A intenção é nobre, mas há um risco não computado nesta equação, que ainda merece ser considerado com cautela. O Acordo de Paris inaugurou uma nova geopolítica do clima. Antes, apenas países ricos se comprometiam em cortar emissões. Agora, todos os países, desenvolvidos e em desenvolvimento, se responsabilizam, nos termos de suas metas nacionais.

 

Ao estabelecer sua meta, o país cria uma obrigação para si. Obrigação é dívida. Dívida é algo que se paga, não que se recebe. Enquanto a dívida é apenas moral, o problema é relativamente mais simples. A partir do momento em que se torna um compromisso formal perante o mundo, torna-se uma dívida externa.

Nos últimos anos, o mundo tem dado passos importantes para organizar a cobrança dessas dívidas. No plano interno, quem tenta se desvincular de sua obrigação já tem enfrentado problemas. O México, por exemplo, recentemente perdeu ação judicial, protocolada por organização da sociedade civil, que impediu governo de reduzir seu compromisso de corte de emissões. Em vários outros países, inclusive no Brasil, tramitam ações análogas nos tribunais.

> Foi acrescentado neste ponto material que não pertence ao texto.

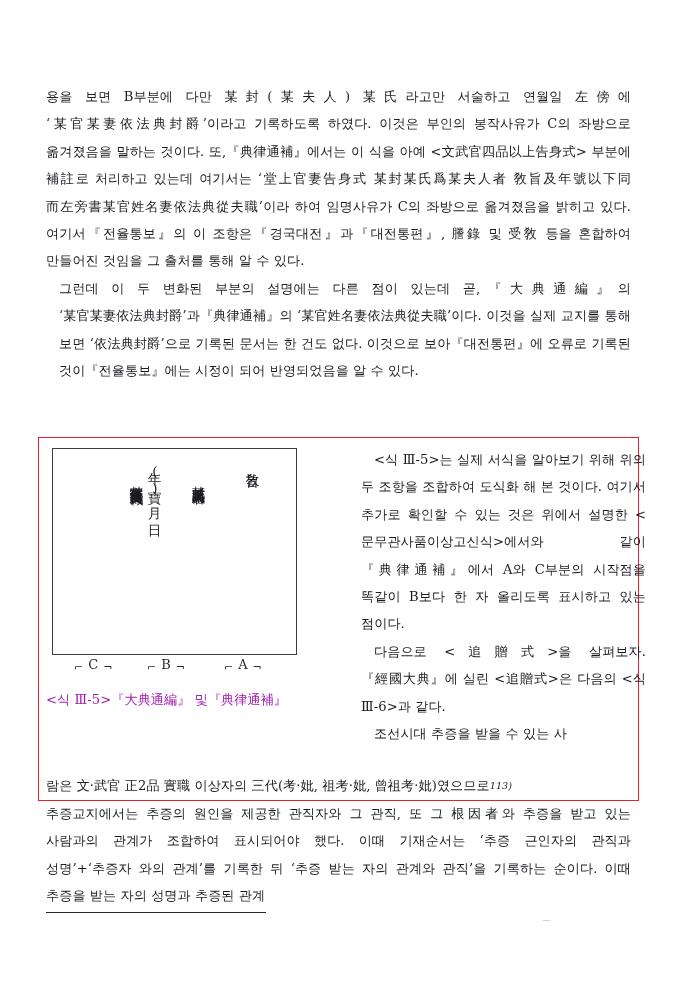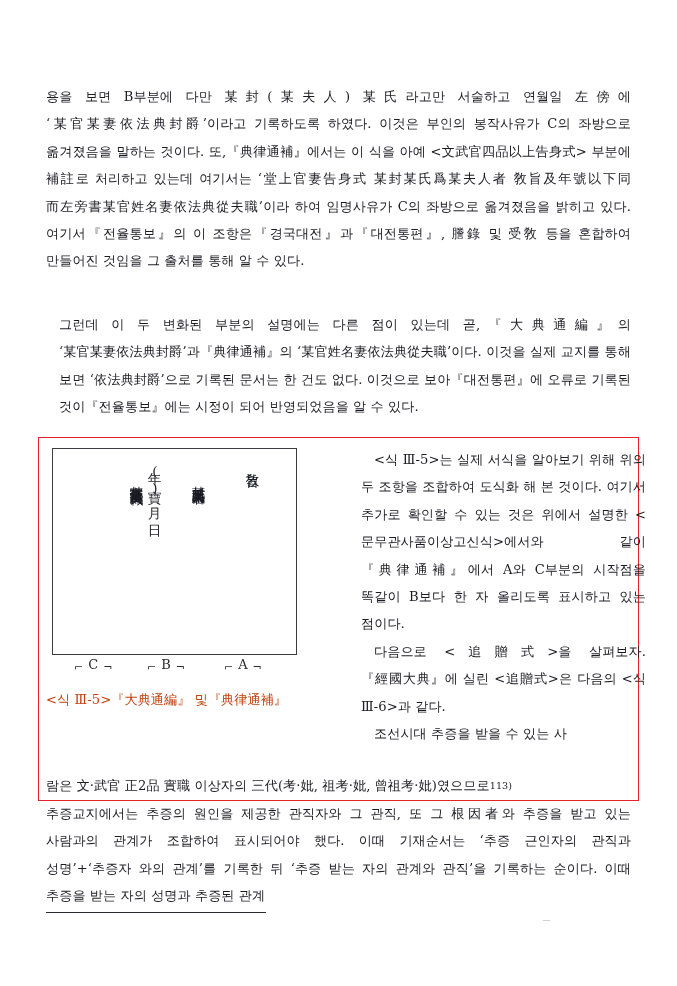--- a/index.html
+++ b/index.html
@@ -28,21 +28,21 @@
   .para {
     position: absolute;
     font-size: 13.1px;
     line-height: 27.4px;
     text-align: justify;
     text-justify: inter-character;
     letter-spacing: 0.1px;
     color: #1b1b23;
     word-break: keep-all;
   }
-  .para .indent { padding-left: 13px; margin-top: 36px; }
+  .para .indent { padding-left: 13px; }
 
   
   #para-top {
     left: 46px;
     top: 83px;
     width: 585px;
   }
 
   
   #redbox {
@@ -124,21 +124,21 @@
     top: -1px;
   }
   .brk-c { left: 22px; }
   .brk-b { left: 95px; }
   .brk-a { left: 172px; }
 
   #figure-caption {
     margin-top: 10px;
     font-size: 13.1px;
     line-height: 26px;
-    color: #c2410c;
+    color: #a21caf;
     width: 268px;
     letter-spacing: 0.1px;
   }
   #figure-caption .cap-line2 { padding-left: 6px; }
 
   
   #right-col {
     position: absolute;
     left: 361px;
     top: 446px;
@@ -166,20 +166,21 @@
     text-align: justify;
     text-justify: inter-character;
     word-break: keep-all;
     white-space: nowrap;
   }
   #cross-line .fnref {
     font-size: 9.6px;
     vertical-align: baseline;
     position: relative;
     top: -1px;
+    font-style: italic;
   }
 
   
   #para-bottom {
     left: 46px;
     top: 800px;
     width: 585px;
   }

No plano internacional, a exigência de cumprimento das metas nacionais também tende a se agravar em breve. Item chave nas negociações de Glasgow é a regulamentação do mercado internacional de carbono, previsto no artigo 6 do Acordo de Paris. Uma das funções deste instrumento é justamente facilitar o cumprimento das metas de cada país.

Há muitas dúvidas ainda sobre como exatamente este mercado será operacionalizado, quem controlará as obrigações, e como o fluxo de créditos e dívidas será registrado. Mas há uma convergência importante nas negociações em curso: uma vez constituído o mercado internacional de carbono, nova dinâmica de trocas deve se estabelecer entre os países. Agora, não mais entre países desenvolvidos e em desenvolvimento, como no passado, mas entre credores e devedores.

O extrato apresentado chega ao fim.